# Mach64 compile error, kernel flag must be set, but it is

## Hexadecimus

I gave up on Arch and another distro because they aren't playing well with my hardware.  Gentoo isn't cooperating either.  A Tails live disc boots into the GUI so I know it's possible to get this working. I'm just not sure how.  It's been a few years since I've had to do anything like this.

It's a SuperMicro A+ with a H8DAR-i board, dual Opteron 280 dual-cores, onboard Rage XL 8mb which I'm reading should use a Mach64 driver.  I'm running 3.12.13 hardened x86_64...

Radeon, r128 modules are built. I read in one place that radeon will pull the Mach64 etc.

Kernel includes ATI Radeon, Rage128, frame buffer including those as well as Mach64, Mach64 generic, Mach64 GX.

Xorg fails (log below) so I'm trying to build the drivers referred to here: http://ubuntuforums.org/showthread.php?t=7200 .

This gives me an error that CONFIG_X86_CMPXCHG must be enabled.

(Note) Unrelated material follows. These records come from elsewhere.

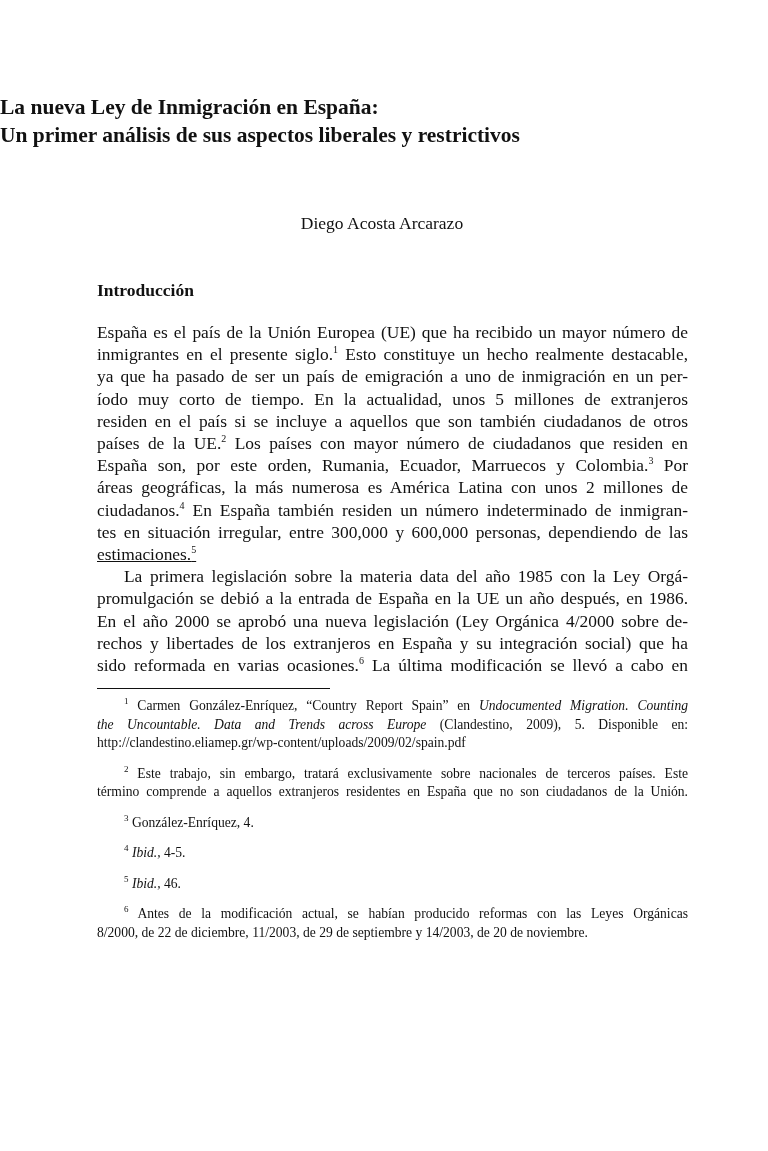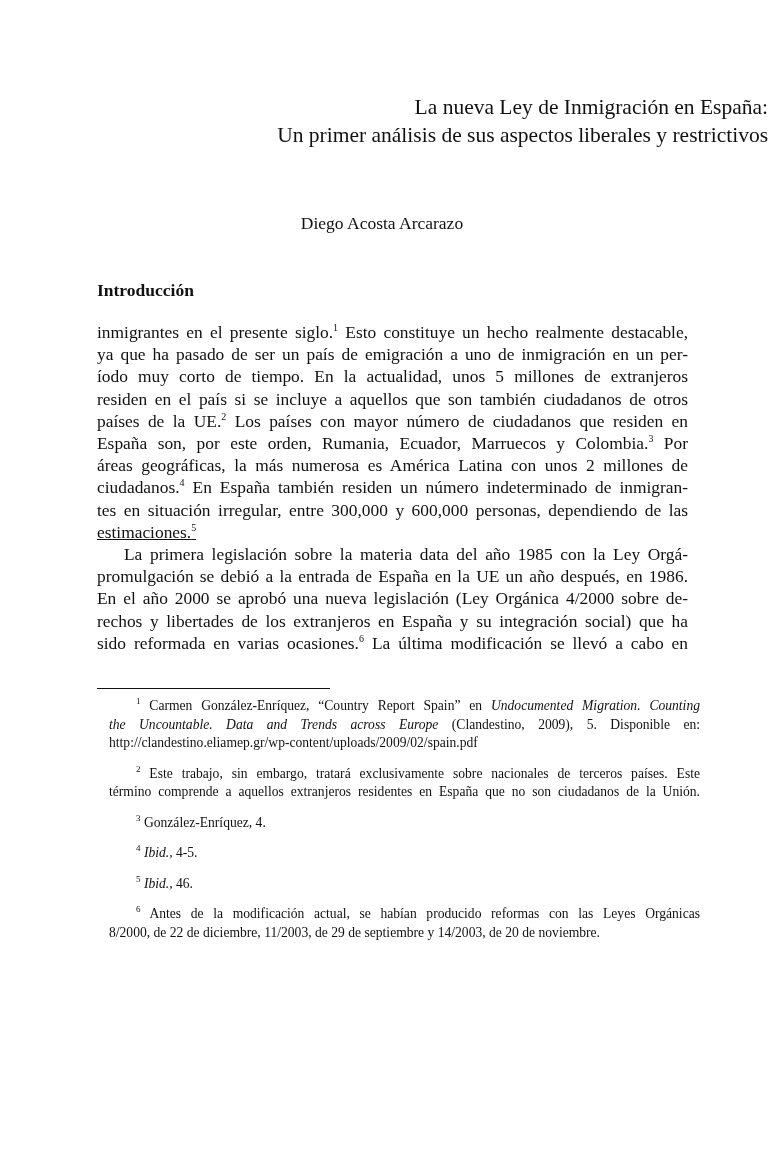"La nueva Ley de Inmigración" .title { font-weight: normal -> bold; text-align: right -> left }
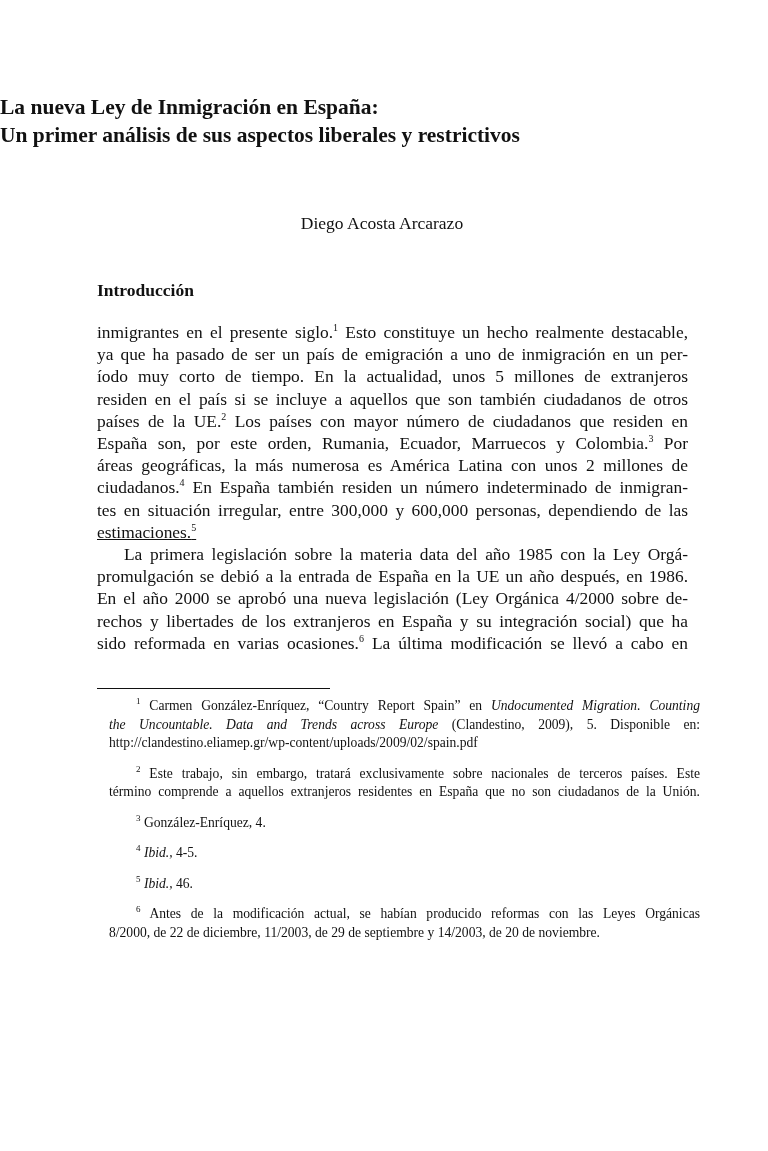"España es el país de" span.line { html: none -> <span>España es el país de la Unión Europea (UE) que ha recibido un mayor número de</span> }
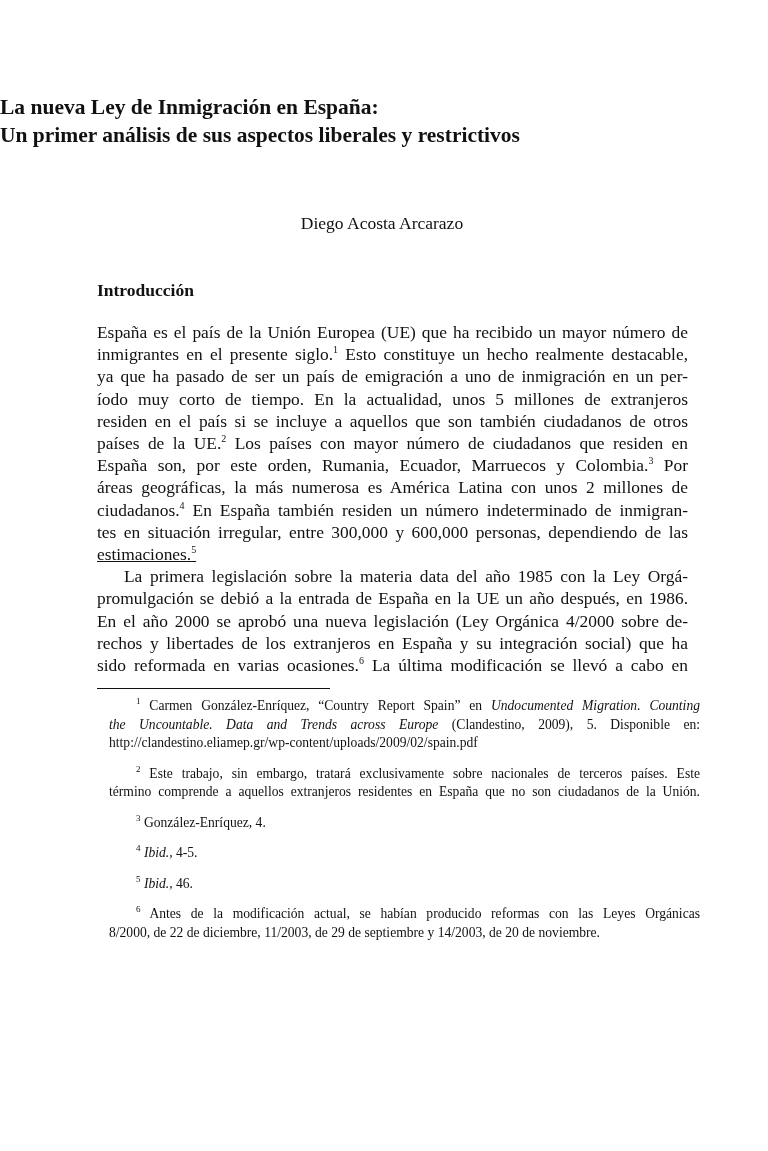"1 Carmen González-Enríquez, “Country" .footnotes { left: 109px -> 97px }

I've checked the .config after make menuconfig to be sure that the CONFIG_X86_CMPXCHG is enabled. It's uncommented and =y.  I checked the timestamp to make sure that my latest kernel build with that and the Mach64 options is running. It is. I've checked modules directory in the installer script and it's my latest kernel compile, half an hour ago.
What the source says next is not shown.